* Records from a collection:
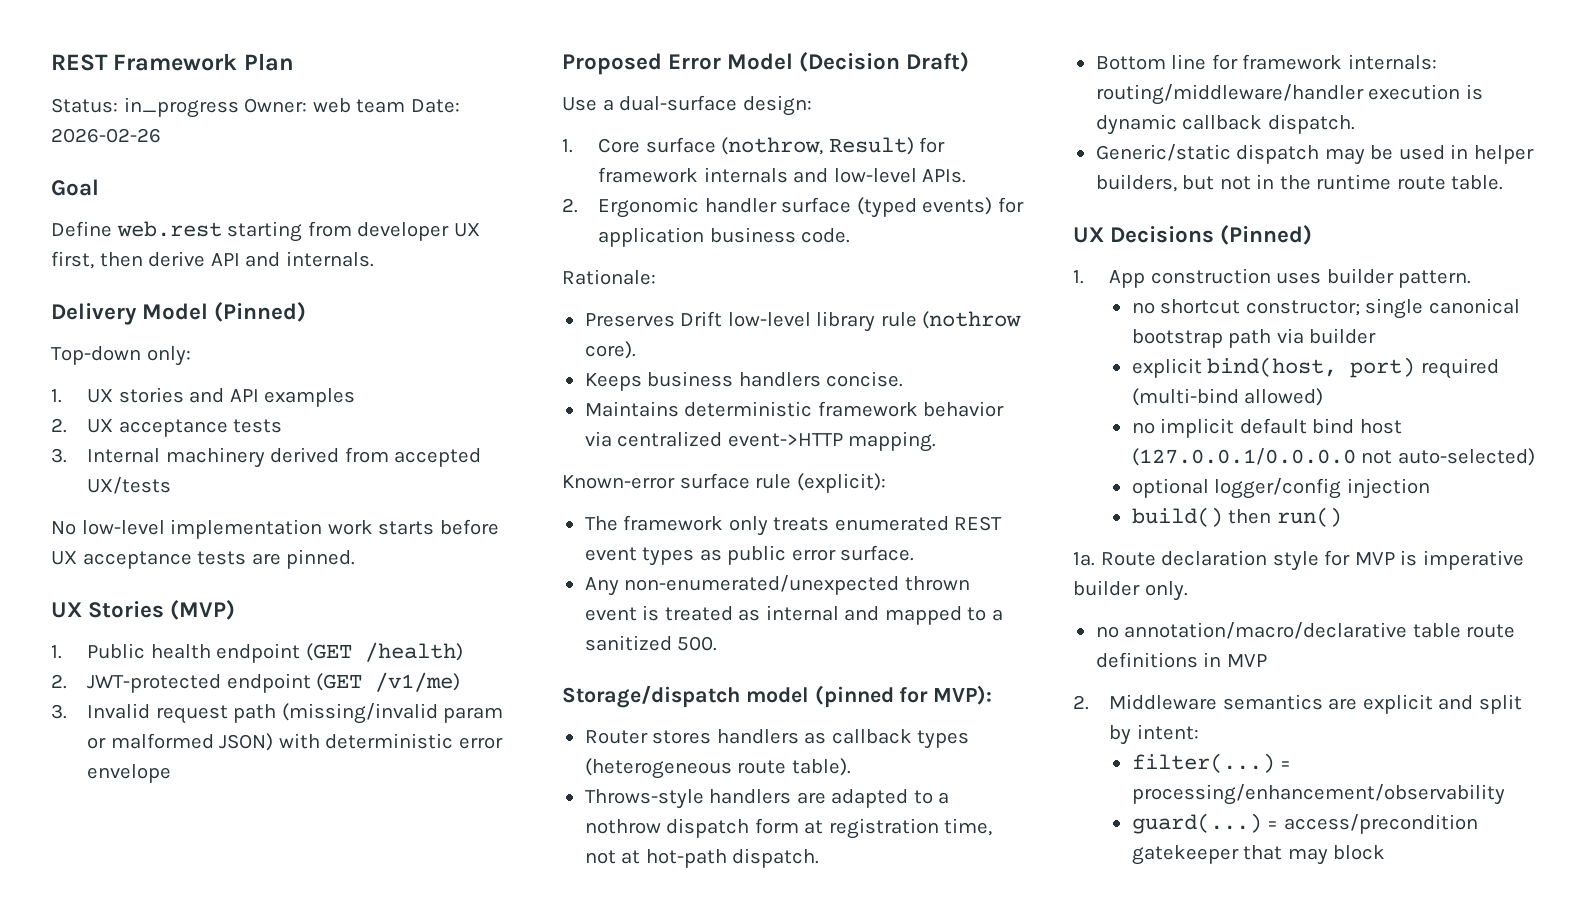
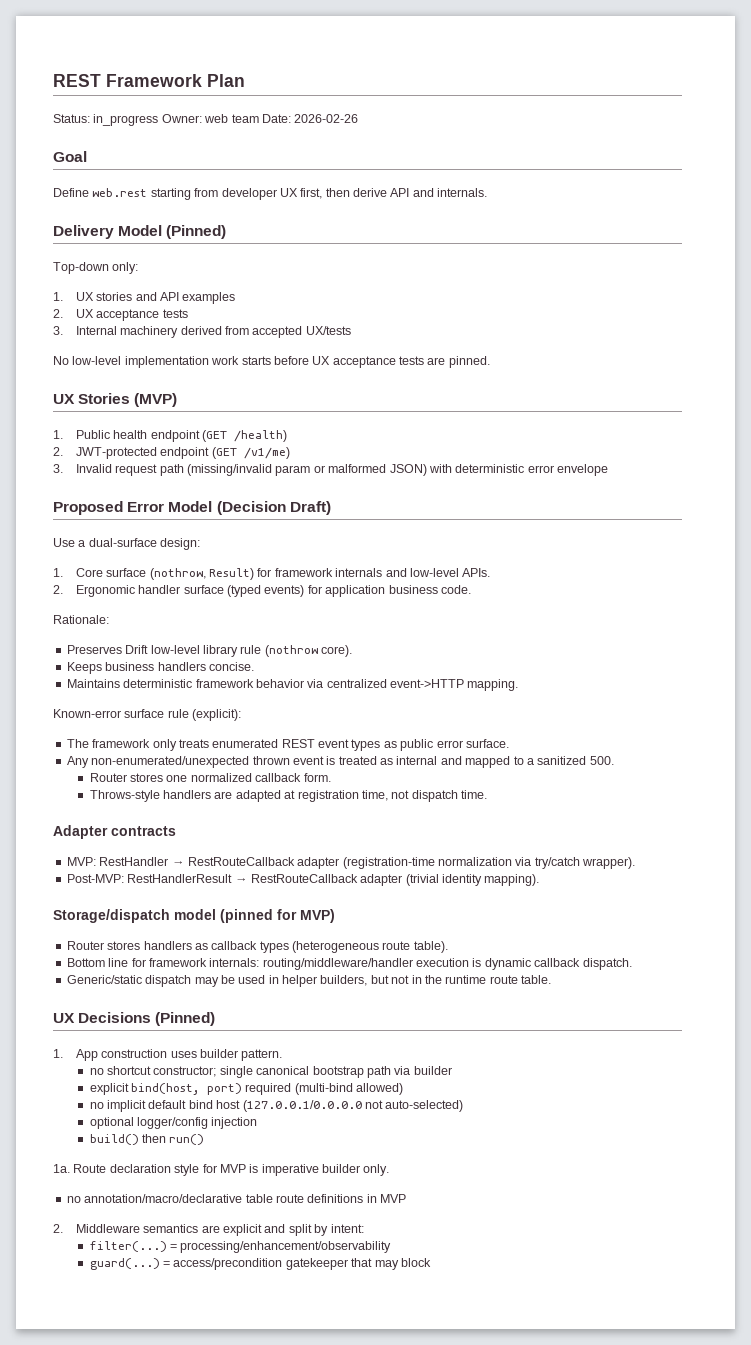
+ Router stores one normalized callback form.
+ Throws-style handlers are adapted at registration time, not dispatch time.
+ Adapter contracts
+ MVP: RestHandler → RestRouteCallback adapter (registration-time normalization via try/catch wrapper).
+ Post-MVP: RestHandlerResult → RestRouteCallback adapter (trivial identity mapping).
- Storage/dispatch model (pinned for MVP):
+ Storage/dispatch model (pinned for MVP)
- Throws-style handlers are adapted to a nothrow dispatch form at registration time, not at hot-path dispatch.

* Problem requirements: The task calls for every record to be transcribed exactly, with no images included.

* Answer box:
+ Router stores one normalized callback form.
+ Throws-style handlers are adapted at registration time, not dispatch time.
+ Adapter contracts
+ MVP: RestHandler → RestRouteCallback adapter (registration-time normalization via try/catch wrapper).
+ Post-MVP: RestHandlerResult → RestRouteCallback adapter (trivial identity mapping).
- Storage/dispatch model (pinned for MVP):
+ Storage/dispatch model (pinned for MVP)
- Throws-style handlers are adapted to a nothrow dispatch form at registration time, not at hot-path dispatch.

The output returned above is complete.